Hong Kong Office Rents Expected to Decline Further in 2024, Warns Cushman & Wakefield
2024-12-25
Author: Wai
In a troubling forecast for Hong Kong's commercial real estate sector, Cushman & Wakefield reports that Grade A office rents in the city have already seen a significant decline of 5.9 percent as of mid-November 2023. Looking ahead, analysts predict a further drop of up to 9 percent in 2025, intensifying concerns over the long-term vitality of the office space market.
Despite the downturn in rental prices, there are signs of optimism. In the last quarter leading to mid-November, tenants across Hong Kong occupied 46,000 square feet of additional Grade A office space, marking the fifth consecutive quarter of positive net absorption. Year-to-date net absorption has surpassed 1 million square feet, the highest level recorded since 2019. This surge highlights a potential recovery in demand, particularly if the local economy rebounds and the IPO markets perform well, according to John Siu, managing director for Hong Kong at Cushman & Wakefield.
However, the looming specter of increased office supply—projected at 3.5 million square feet for next year—will likely keep rents in check. Siu warns that the availability rate could exceed 20 percent in 2025, contributing to continued price declines.
Sector Insights
The banking and finance industries have been the key drivers of new lettings, comprising 33 percent of newly leased areas. Separately, demand from the education sector has surged, accounting for 12 percent of the total leased area. Noteworthy commitments have been made by prestigious institutions like the Hong Kong University of Science and Technology and the University of Hong Kong, both securing over 10,000 square feet in prominent locations such as the Manulife Financial Centre.
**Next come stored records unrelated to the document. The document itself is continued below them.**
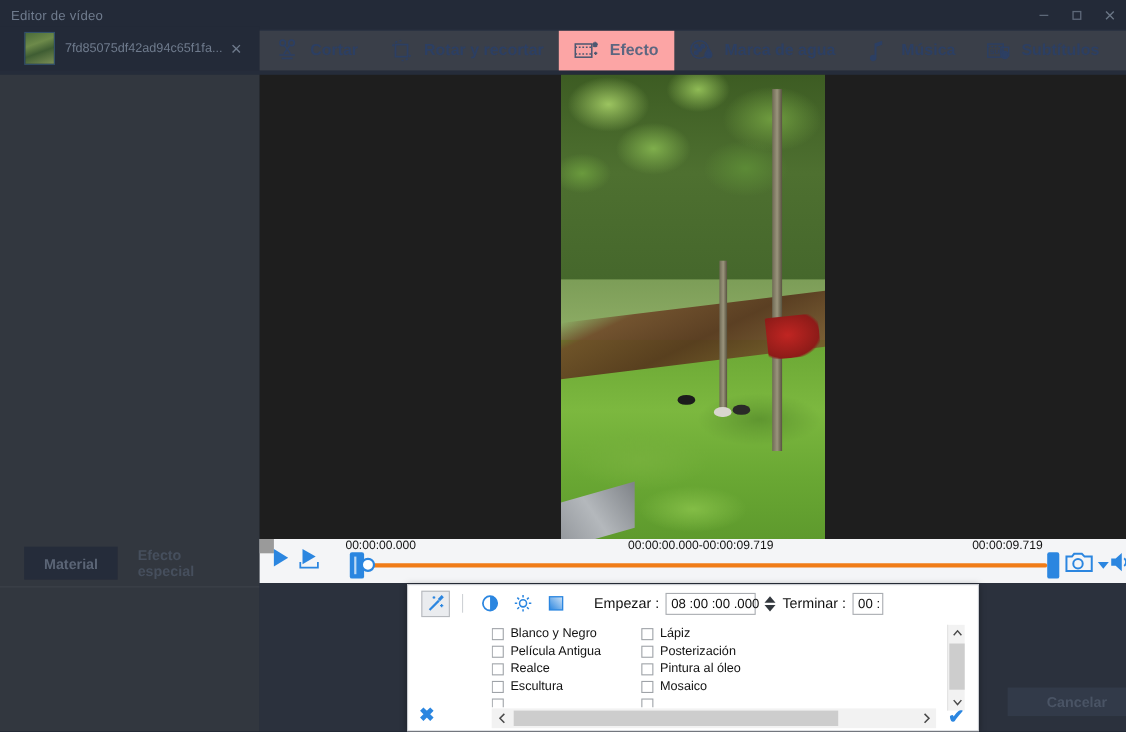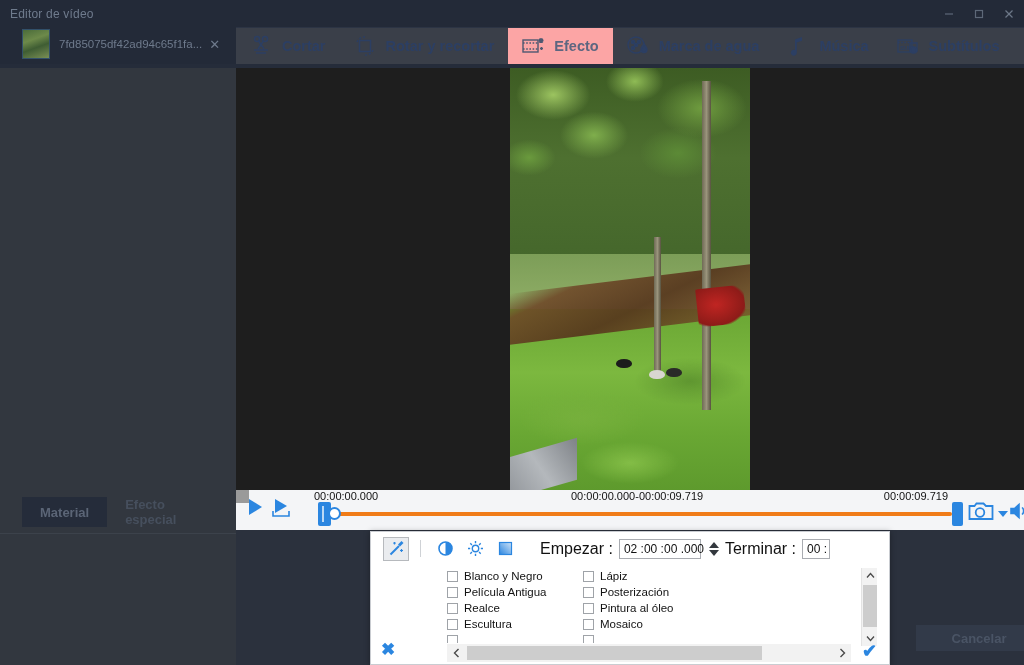--- a/index.html
+++ b/index.html
@@ -217,7 +217,7 @@
   .fxbtn.pressed { border:1px solid #b6b9bd; background:#eaecef; }
   .fx-divider { width:1px; height:17px; background:#cfd2d6; margin:0 7px; }
   .fx-times { display:flex; align-items:center; margin-left:18px; gap:6px; }
-  .fx-label { font-size:16px; color:#111; }
+  .fx-label { font-size:13px; color:#111; }
   .timebox {
     border:1px solid #a9acb1; background:#fff; height:20px;
     display:flex; align-items:center; padding:0 4px;

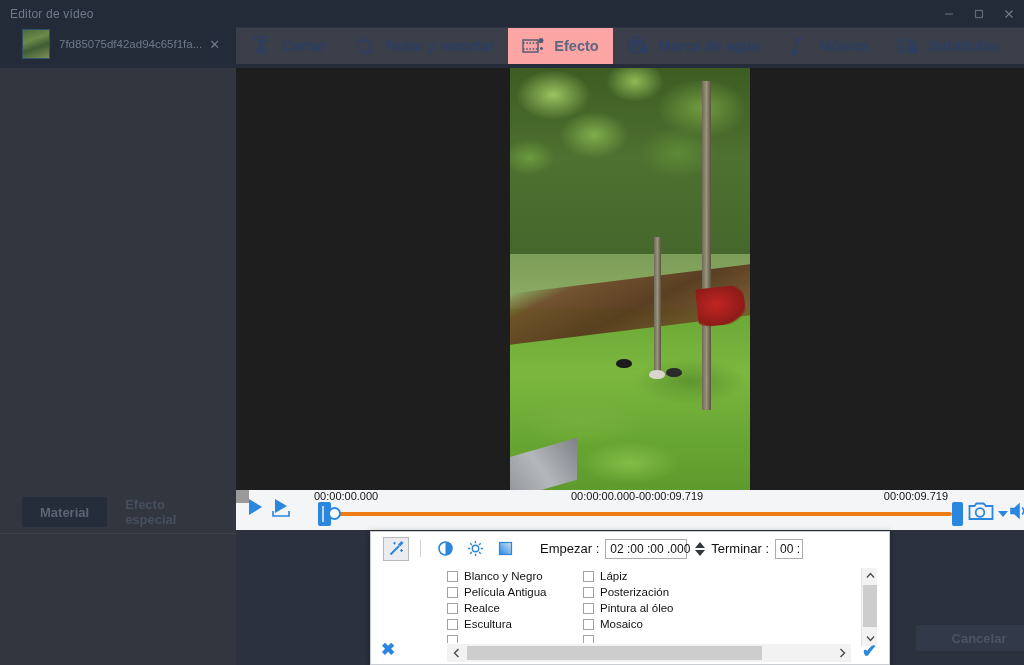--- a/index.html
+++ b/index.html
@@ -501,7 +501,7 @@
       <div class="fx-times">
         <span class="fx-label">Empezar :</span>
         <div class="timebox start">
-          <span>02 :00 :00 .000</span>
+          <span>08 :00 :00 .000</span>
         </div>
         <div class="spinner">
           <div class="spin-up"></div>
In a contrasting trend, the retail sector is blossoming. High street vacancy rates in prime areas have fallen to 7.6 percent, driven by a strong resurgence in leasing activity from both local and mainland Chinese brands. Notably, Causeway Bay achieved a remarkable 0 percent vacancy rate for the first time since 2019, reflecting an eagerness among retailers to re-enter key tourist districts as rents stabilize.
While high street retail rents have shown an increase of 3 percent to 7 percent thus far in 2023, brands remain conservative in their growth strategies amidst shifting consumer spending habits. Siu observes, "Leasing demand will mainly be influenced by mainland Chinese brands seeing Hong Kong as a launchpad for their international ambitions."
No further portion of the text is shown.